▸ **Your instructions**
An unchanged copy of each entry below is needed; keep the pictures out of it.

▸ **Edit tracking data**
*** Begin section ***

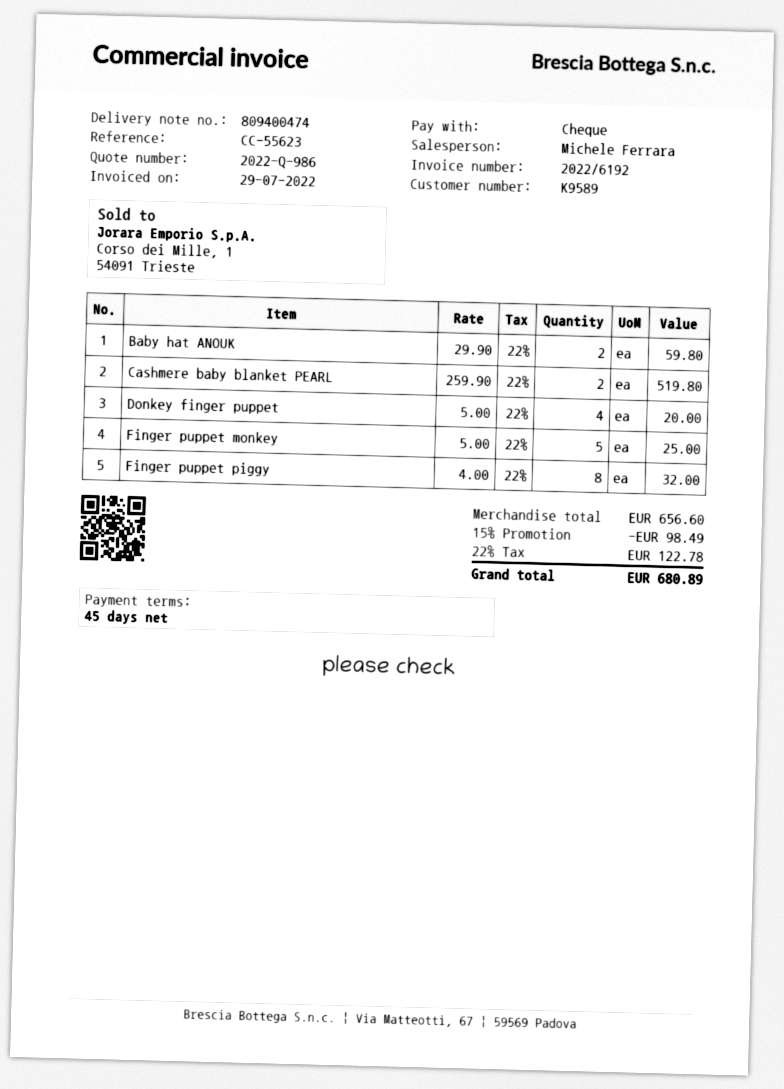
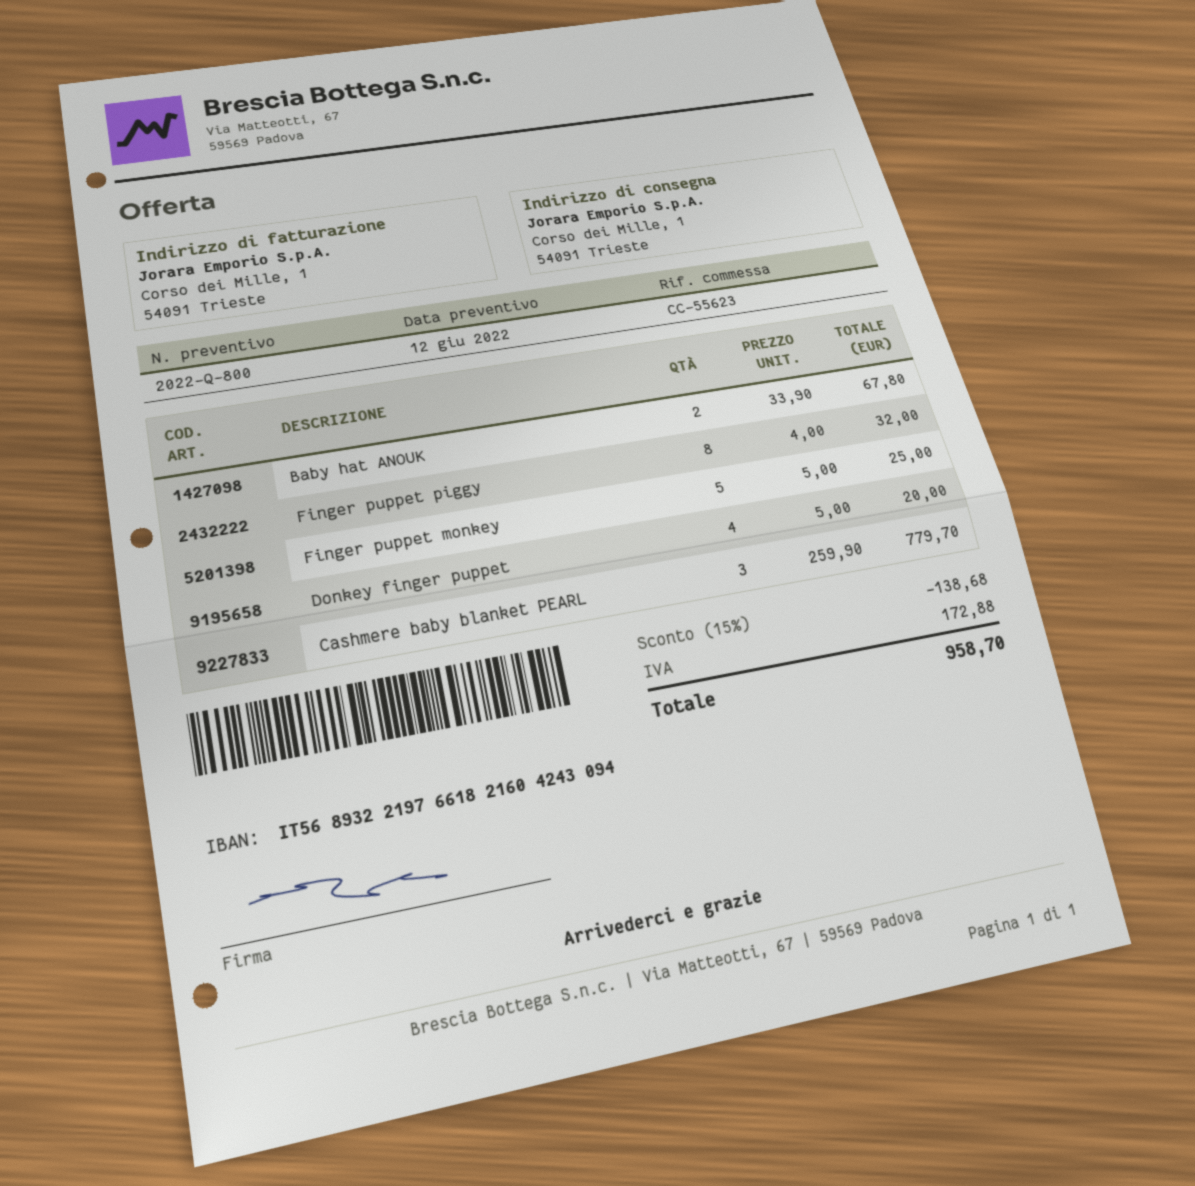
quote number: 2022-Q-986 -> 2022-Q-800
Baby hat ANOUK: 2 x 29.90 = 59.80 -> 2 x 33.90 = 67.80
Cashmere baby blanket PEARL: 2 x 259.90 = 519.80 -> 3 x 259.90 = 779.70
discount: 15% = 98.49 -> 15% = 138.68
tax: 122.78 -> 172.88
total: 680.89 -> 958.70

*** End section ***

▸ **Output for this task**
quote number: 2022-Q-986 -> 2022-Q-800
Baby hat ANOUK: 2 x 29.90 = 59.80 -> 2 x 33.90 = 67.80
Cashmere baby blanket PEARL: 2 x 259.90 = 519.80 -> 3 x 259.90 = 779.70
discount: 15% = 98.49 -> 15% = 138.68
tax: 122.78 -> 172.88
total: 680.89 -> 958.70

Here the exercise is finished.